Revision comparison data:

++++

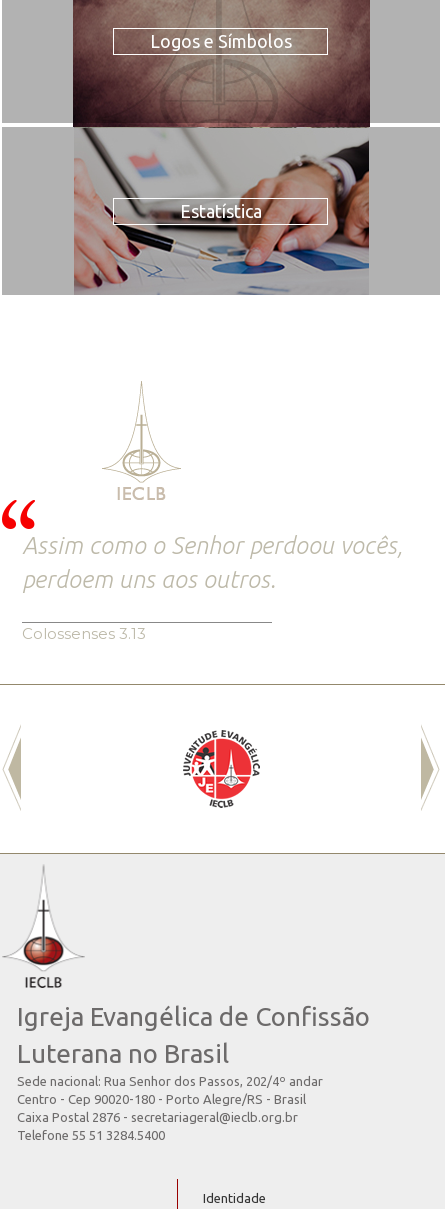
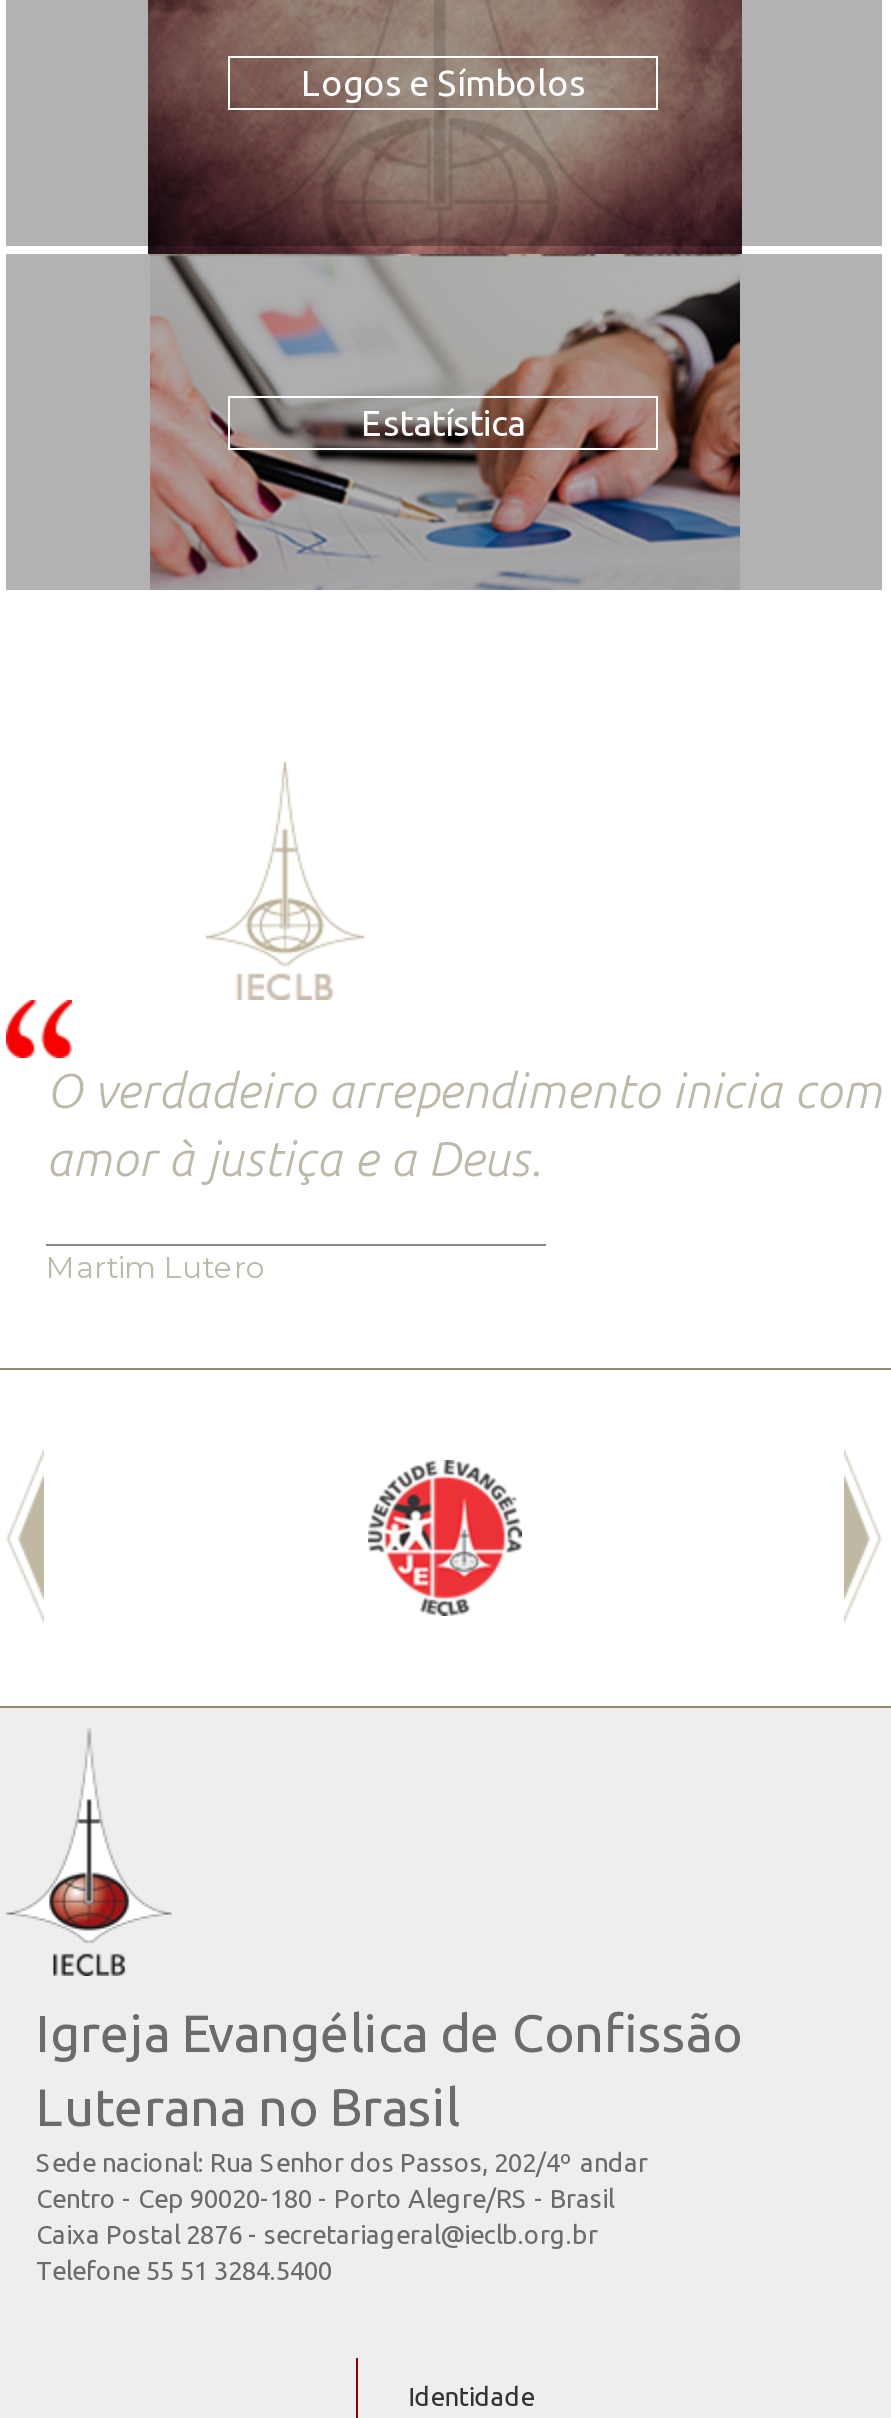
- Assim como o Senhor perdoou vocês,
- perdoem uns aos outros.
+ O verdadeiro arrependimento inicia com
+ amor à justiça e a Deus.

- Colossenses 3.13
+ Martim Lutero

++++

> _Problem requirements_:
Give the records back exactly, with no pictures.

> _Answer_:
- Assim como o Senhor perdoou vocês,
- perdoem uns aos outros.
+ O verdadeiro arrependimento inicia com
+ amor à justiça e a Deus.

- Colossenses 3.13
+ Martim Lutero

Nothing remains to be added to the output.